--- Exercise instructions ---
Using the entries that follow, write out the line containing "order date: 2023-07-09 -> 2023-07-12", the line containing "total: 108.60 -> 119.37", and every line between them, exactly and nothing else.

--- Records for this exercise ---
- Opening Delimiter -

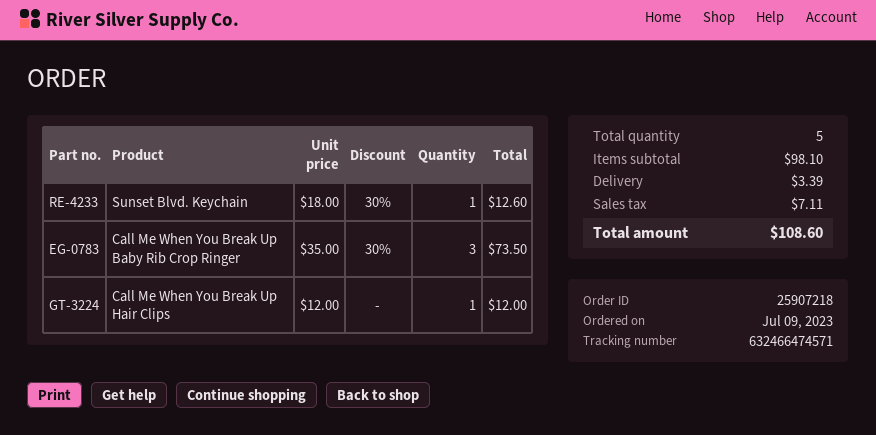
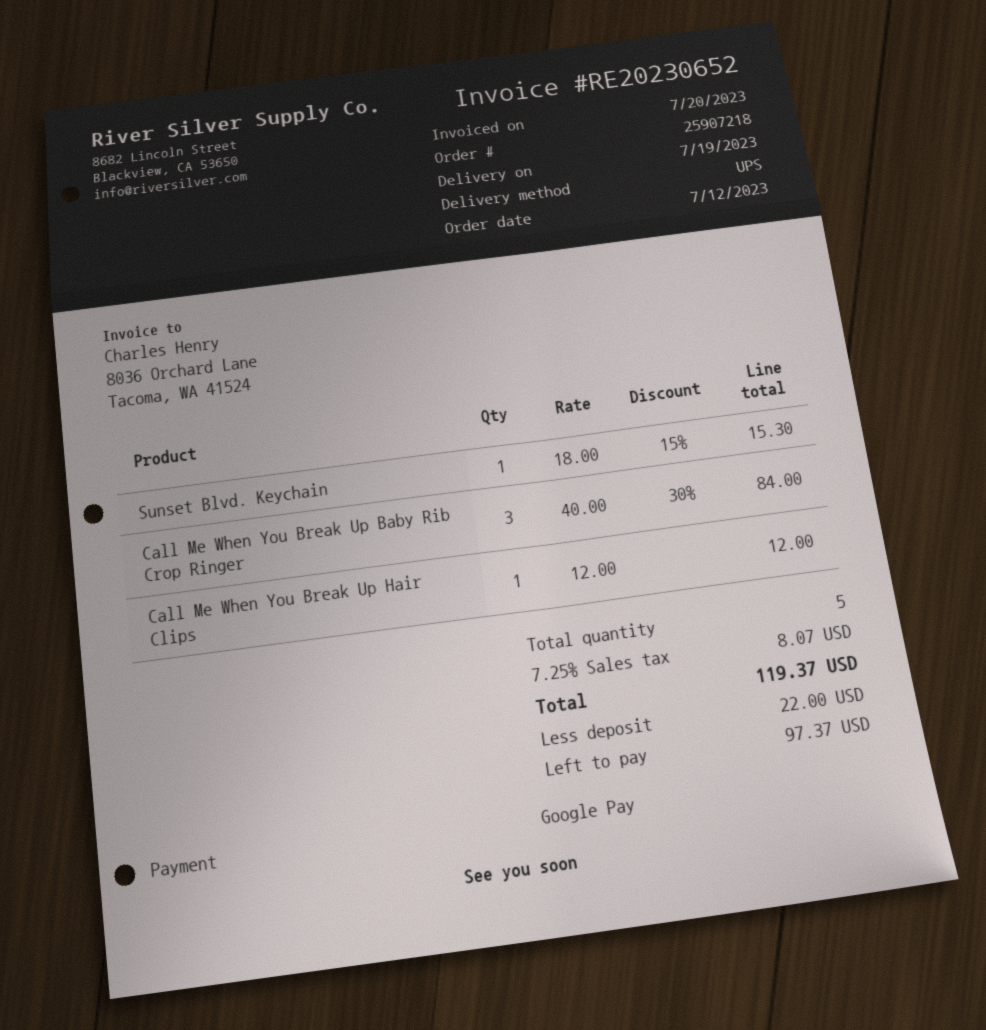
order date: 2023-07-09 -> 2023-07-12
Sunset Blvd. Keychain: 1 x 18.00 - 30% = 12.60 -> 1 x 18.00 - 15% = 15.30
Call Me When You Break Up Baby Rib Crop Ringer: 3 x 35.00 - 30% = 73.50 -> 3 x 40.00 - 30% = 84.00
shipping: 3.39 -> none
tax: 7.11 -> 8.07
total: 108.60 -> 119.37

- Closing Delimiter -
- Opening Delimiter -

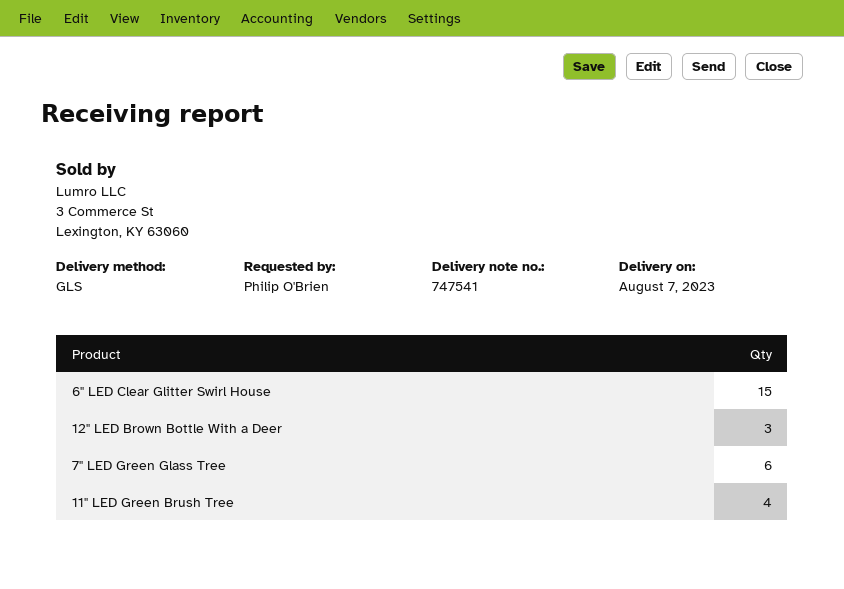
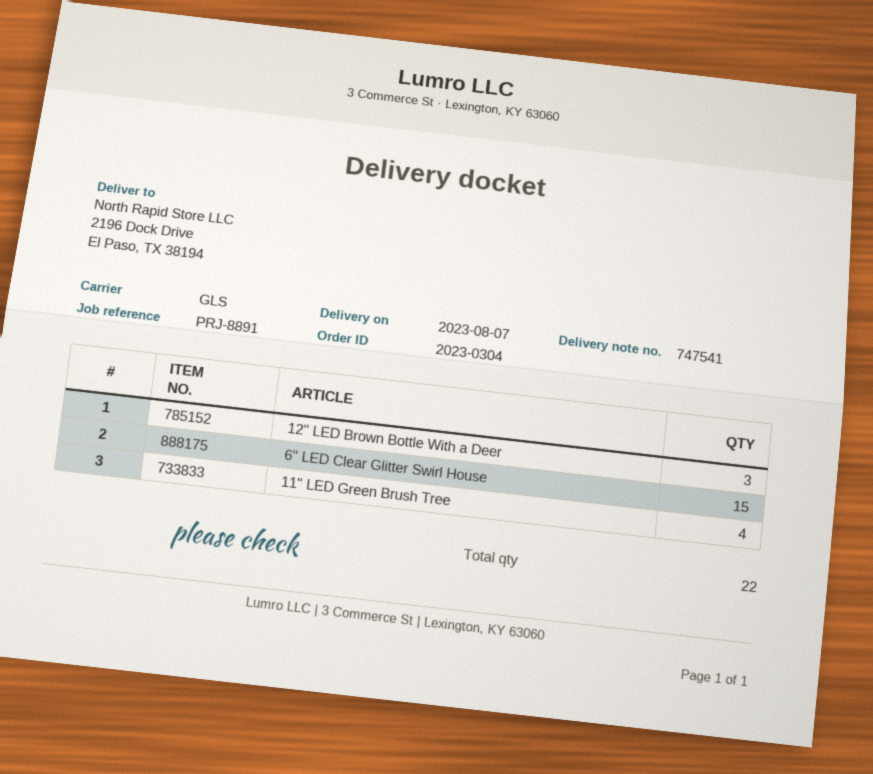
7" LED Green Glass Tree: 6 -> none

- Closing Delimiter -

--- Answer to the exercise ---
order date: 2023-07-09 -> 2023-07-12
Sunset Blvd. Keychain: 1 x 18.00 - 30% = 12.60 -> 1 x 18.00 - 15% = 15.30
Call Me When You Break Up Baby Rib Crop Ringer: 3 x 35.00 - 30% = 73.50 -> 3 x 40.00 - 30% = 84.00
shipping: 3.39 -> none
tax: 7.11 -> 8.07
total: 108.60 -> 119.37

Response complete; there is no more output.